O deputado do PSD Duarte Marques acusou o Governo de "cometer uma violação grave" do OE2020 por não estar a cumprir as transferências para as universidades e politécnicos de acordo com o orçamento final aprovado.

Questionado pela Lusa, o gabinete do Ministério da Ciência e Ensino Superior afirmou que "a execução orçamental ainda está em curso, faltando ainda um semestre até ao final do ano".

Além disso, continua a tutela, "é efetuado o devido acompanhamento mensal, dentro dos termos definidos pelo OE".

Segundo o deputado do PSD, foi feita uma alteração ao OE/2020 que aumentou o valor para as universidades e politécnicos receberem este ano, dado que "acrescentava à dotação inicial o reforço que cada instituição recebeu no ano anterior". 

A alteração "mereceu o apoio de todos os grupos parlamentares, à exceção da bancada do PS, e significou um importante contributo para que algumas instituições enfrentassem as dificuldades existentes, [e] que seriam agravadas por uma redução de receitas próprias e um aumento de despesa imposto pelo Governo", lê-se na pergunta entregue pelo PSD no parlamento.

A informação recolhida pelos sociais-democratas junto das instituições do ensino superior é que "as 'tranches' já transferidas em 2020 não fazem referência ao duodécimo" que consta da "versão final do OE2020, aprovado pela Assembleia da República, mas sim à versão inicial apresentada pelo Governo".

As contas não são lineares, porque é preciso ter em conta o valor pago pelo Estado às instituições para compensar a redução do valor da propina, mas o deputado do PSD calcula que no caso do Instituto Politécnico de Santarém a verba em falta seja próxima a um milhão de euros, no Politécnico de Castelo Branco são quase 800 mil euros e no Politécnico de Tomar o valor é abaixo dos 400 mil euros.

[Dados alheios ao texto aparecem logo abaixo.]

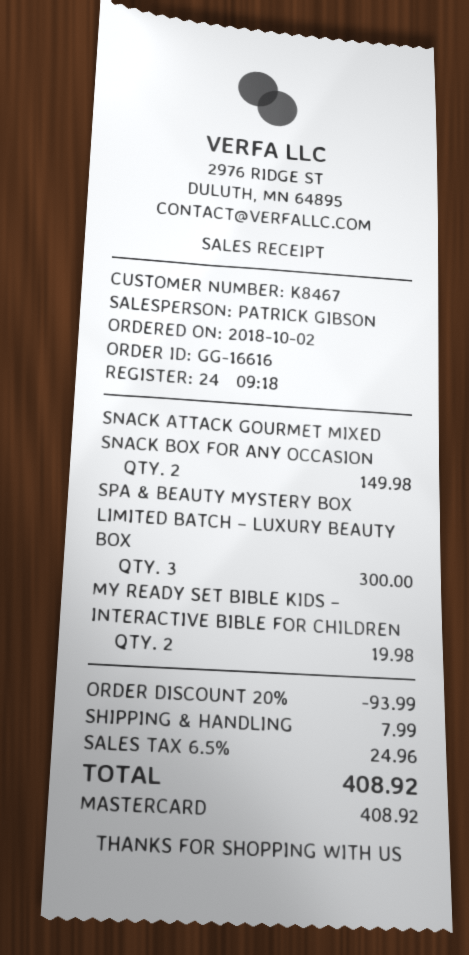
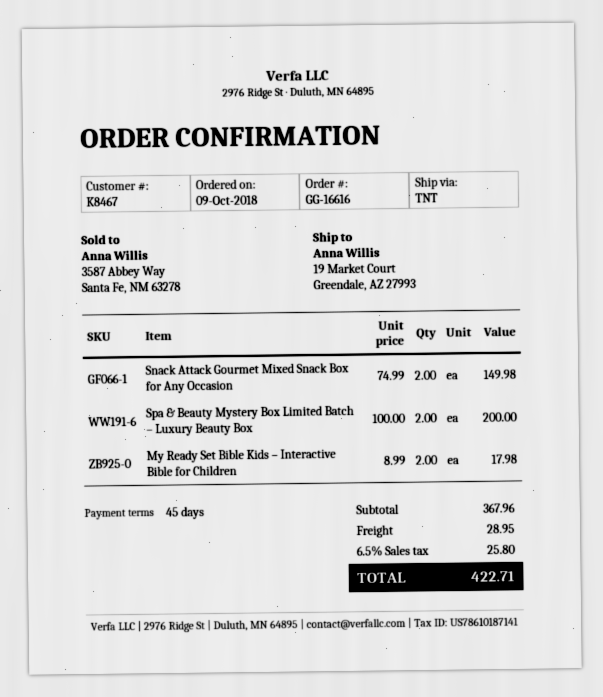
order date: 2018-10-02 -> 2018-10-09
SPA & BEAUTY MYSTERY BOX LIMITED BATCH – LUXURY BEAUTY BOX: 3 for 300.00 -> 2 for 200.00
MY READY SET BIBLE KIDS – INTERACTIVE BIBLE FOR CHILDREN: 2 for 19.98 -> 2 for 17.98
discount: 20% = 93.99 -> none
shipping: 7.99 -> 28.95
tax: 6.5% = 24.96 -> 6.5% = 25.80
total: 408.92 -> 422.71

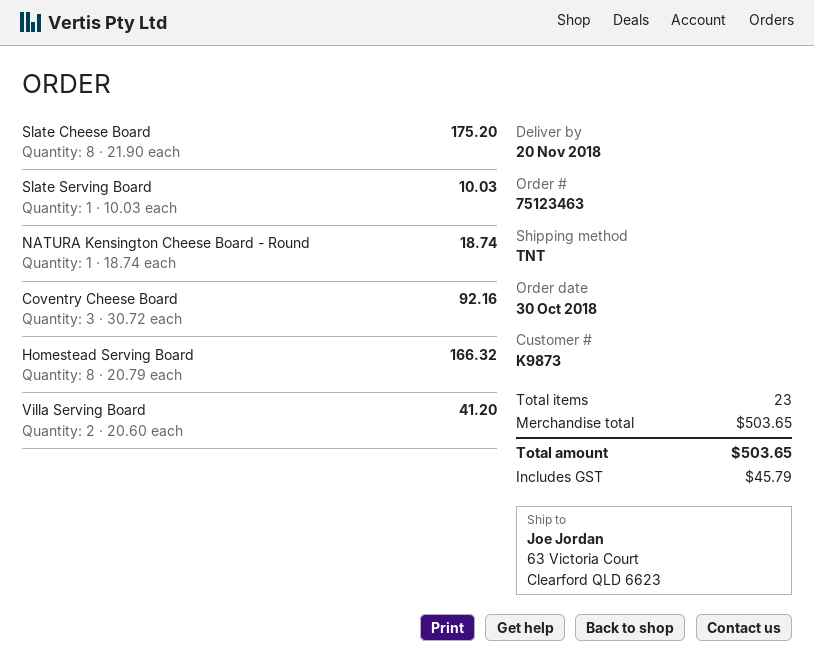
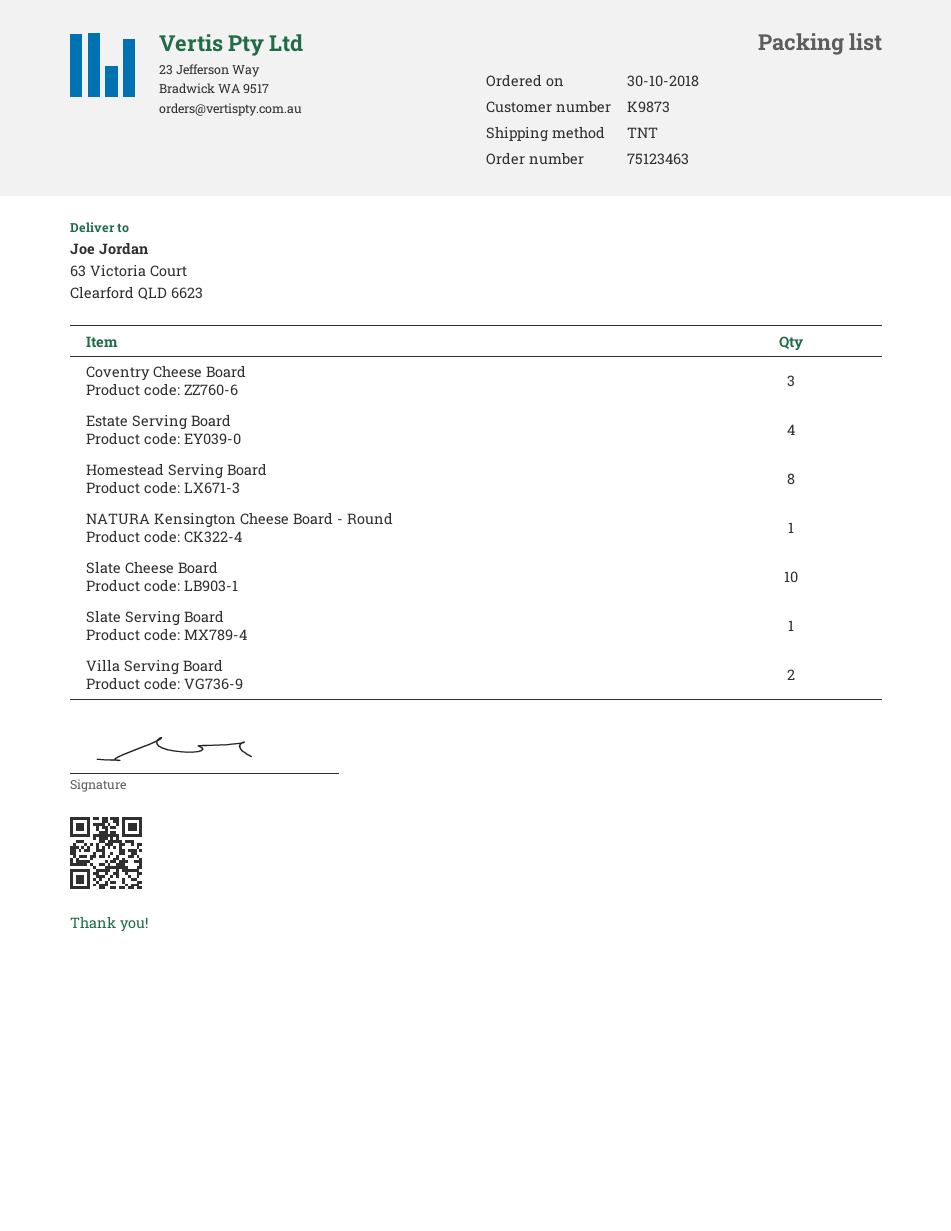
Slate Cheese Board: 8 -> 10
Estate Serving Board: none -> 4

Não é um valor muito grande, no global, mas para cada uma dessas instituições é fundamental quando algumas delas", com as transferências do Orçamento de Estado "não conseguem pagar muito mais do que 60% da massa salarial", argumentou.

O PSD fez várias perguntas ao Governo, como saber por que não está alegadamente a respeitar a lei do Orçamento do Estado, quando prevê transferir as verbas respeitando a versão final aprovada no parlamento.

A última das perguntas é se o executivo tem algum plano de apoio e financiamento a universidades e politécnicos para fazer face a custos causados pela pandemia de covid-19, com a proteção de alunos, professores e restante pessoal, como para investimentos na área tecnológica.

Em declarações à Lusa, o presidente do Sindicato Nacional do Ensino Superior (SNESup), Gonçalo Leite Velho, comentou a justificação da tutela, afirmando que "o Governo não pode dizer que no final do ano é que se acertam as contas". 

O Governo está a empurrar o problema para depois, criando uma situação de indefinição e não cumprindo com a lei do OE", acusou, sublinhando que "as instituições têm necessidades é neste momento". 

Gonçalo Leite Velho considerou ainda que a situação é particularmente gravosa à luz do contexto atual de pandemia da covid-19, que colocou as instituições do Ensino Superior sob uma pressão acrescida, quer do ponto de vista das dificuldades na captação de receitas, quer do ponto de vista da despesa, uma vez que as instituições tiveram encargos adicionais para se adaptarem à nova realidade, por exemplo com a aquisição de equipamentos de proteção individual.